Materials provided: Begin

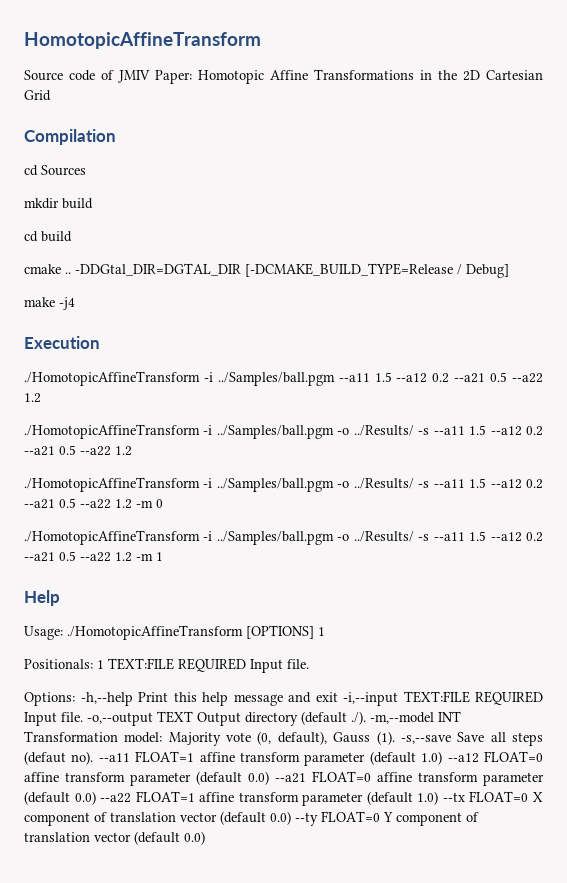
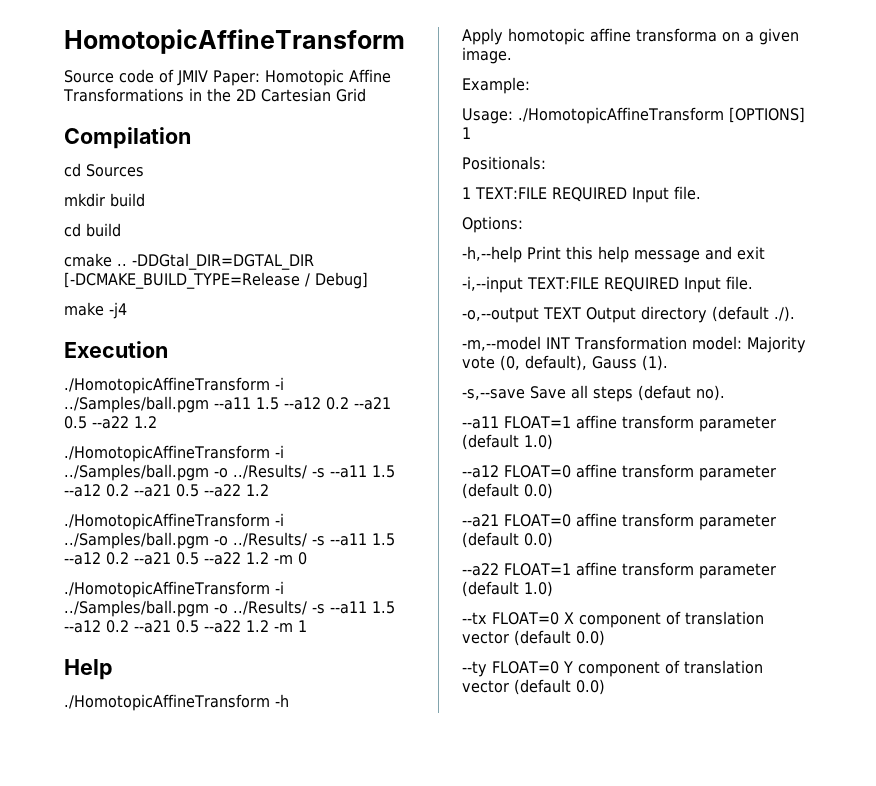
(60, 598) none -> [64,694,289,711] [462,28,799,45] [462,47,512,64] [462,77,530,94] // ./HomotopicAffineTransform -h // Apply homotopic affine transforma on a given image. // Example:
(93, 664) none -> (546, 163) //
(75, 699) none -> (523, 224) //
(338, 697) none -> (765, 253) //
(83, 717) none -> (753, 283) //
(366, 718) none -> (795, 314) //
(395, 738) none -> (668, 363) //
(94, 758) none -> (725, 393) //
(443, 758) none -> (553, 442) //
(269, 778) none -> (553, 491) //
(96, 798) none -> (553, 540) //
(439, 798) none -> (553, 589) //
(291, 818) none -> (605, 638) //

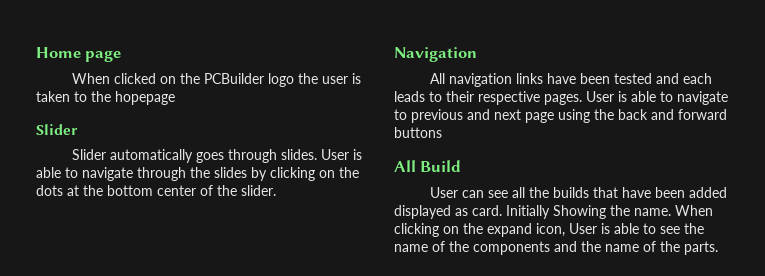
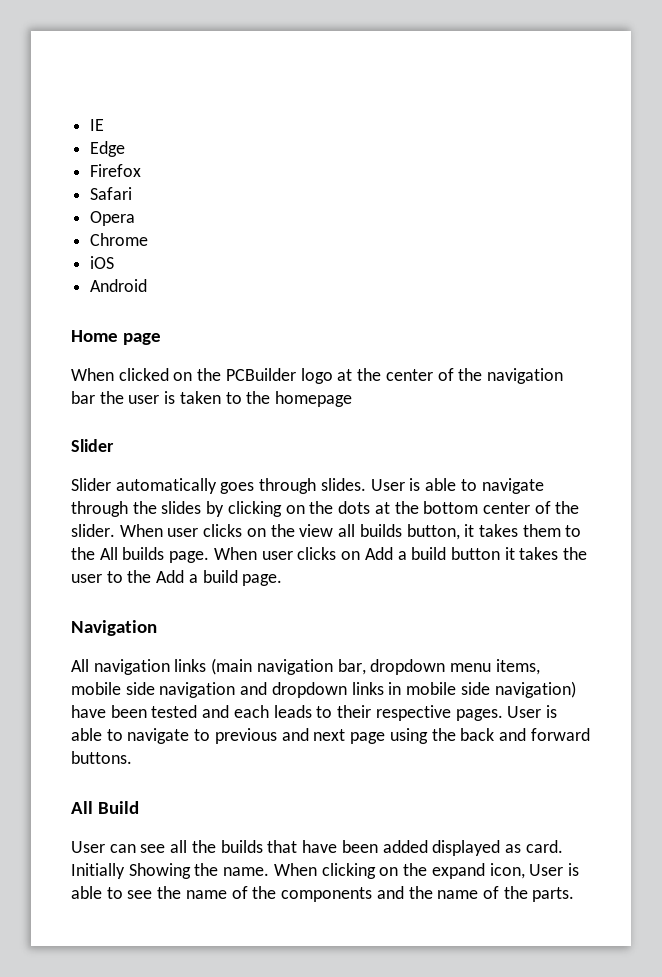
(36, 52) none -> [90,119,105,131] [90,141,126,157] [90,164,142,177] [90,187,133,200] [90,211,136,226] [90,233,149,246] [90,256,115,269] [90,279,148,292] IE // Edge // Firefox // Safari // Opera // Chrome // iOS // Android //
(295, 80) none -> [337,368,563,384] [71,391,95,404] at the center of the navigation bar
[115,91,175,105] hopepage -> [275,391,353,407] homepage
[394,47,477,62] [430,73,544,87] // Navigation // All navigation links -> [119,524,582,540] [71,547,588,563] [71,570,283,586] [71,620,157,636] [71,658,540,675] [71,681,576,698] When user clicks on the view all builds button, it takes them to the All builds page. When user clicks on Add a build button it takes the user to the Add a build page. // Navigation // All navigation links (main navigation bar, dropdown menu items, mobile side navigation and dropdown links in mobile side navigation)
[394,127,442,138] buttons -> [71,751,132,764] buttons.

Materials provided: End

__Aim of the task__. Each line above has to be returned exactly. Drop the pictures.

__Answer for this exercise__.
(60, 598) none -> [64,694,289,711] [462,28,799,45] [462,47,512,64] [462,77,530,94] // ./HomotopicAffineTransform -h // Apply homotopic affine transforma on a given image. // Example:
(93, 664) none -> (546, 163) //
(75, 699) none -> (523, 224) //
(338, 697) none -> (765, 253) //
(83, 717) none -> (753, 283) //
(366, 718) none -> (795, 314) //
(395, 738) none -> (668, 363) //
(94, 758) none -> (725, 393) //
(443, 758) none -> (553, 442) //
(269, 778) none -> (553, 491) //
(96, 798) none -> (553, 540) //
(439, 798) none -> (553, 589) //
(291, 818) none -> (605, 638) //

(36, 52) none -> [90,119,105,131] [90,141,126,157] [90,164,142,177] [90,187,133,200] [90,211,136,226] [90,233,149,246] [90,256,115,269] [90,279,148,292] IE // Edge // Firefox // Safari // Opera // Chrome // iOS // Android //
(295, 80) none -> [337,368,563,384] [71,391,95,404] at the center of the navigation bar
[115,91,175,105] hopepage -> [275,391,353,407] homepage
[394,47,477,62] [430,73,544,87] // Navigation // All navigation links -> [119,524,582,540] [71,547,588,563] [71,570,283,586] [71,620,157,636] [71,658,540,675] [71,681,576,698] When user clicks on the view all builds button, it takes them to the All builds page. When user clicks on Add a build button it takes the user to the Add a build page. // Navigation // All navigation links (main navigation bar, dropdown menu items, mobile side navigation and dropdown links in mobile side navigation)
[394,127,442,138] buttons -> [71,751,132,764] buttons.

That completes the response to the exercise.